(Beginning of Given data)

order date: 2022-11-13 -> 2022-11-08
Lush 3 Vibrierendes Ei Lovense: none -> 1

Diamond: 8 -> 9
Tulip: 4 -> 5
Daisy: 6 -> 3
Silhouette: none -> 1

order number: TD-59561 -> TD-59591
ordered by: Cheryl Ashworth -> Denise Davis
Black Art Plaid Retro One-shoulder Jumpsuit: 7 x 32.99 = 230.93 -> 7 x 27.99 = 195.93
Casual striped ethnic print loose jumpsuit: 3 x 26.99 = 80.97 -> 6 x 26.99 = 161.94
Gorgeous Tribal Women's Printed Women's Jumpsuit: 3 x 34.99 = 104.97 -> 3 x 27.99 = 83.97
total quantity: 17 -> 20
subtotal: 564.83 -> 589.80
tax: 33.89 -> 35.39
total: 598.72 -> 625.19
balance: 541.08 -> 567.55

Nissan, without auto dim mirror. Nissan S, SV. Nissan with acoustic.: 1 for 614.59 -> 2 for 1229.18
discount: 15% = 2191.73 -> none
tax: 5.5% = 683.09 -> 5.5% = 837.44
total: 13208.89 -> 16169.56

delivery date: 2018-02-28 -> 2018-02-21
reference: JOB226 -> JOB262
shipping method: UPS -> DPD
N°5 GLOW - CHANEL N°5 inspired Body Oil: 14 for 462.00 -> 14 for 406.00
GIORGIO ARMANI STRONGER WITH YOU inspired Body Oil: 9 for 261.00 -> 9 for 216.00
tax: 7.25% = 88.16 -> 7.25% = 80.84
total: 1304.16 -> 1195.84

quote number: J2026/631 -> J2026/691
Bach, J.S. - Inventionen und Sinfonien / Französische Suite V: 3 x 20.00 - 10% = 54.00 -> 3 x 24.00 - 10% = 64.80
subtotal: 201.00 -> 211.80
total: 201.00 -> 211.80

(End of Given data)

» **Work order**
Copy the records above exactly, beginning at the line that contains "Diamond: 8 -> 9" and stopping after the line that contains "Black Art Plaid".

» **Reply to the exercise**
Diamond: 8 -> 9
Tulip: 4 -> 5
Daisy: 6 -> 3
Silhouette: none -> 1

order number: TD-59561 -> TD-59591
ordered by: Cheryl Ashworth -> Denise Davis
Black Art Plaid Retro One-shoulder Jumpsuit: 7 x 32.99 = 230.93 -> 7 x 27.99 = 195.93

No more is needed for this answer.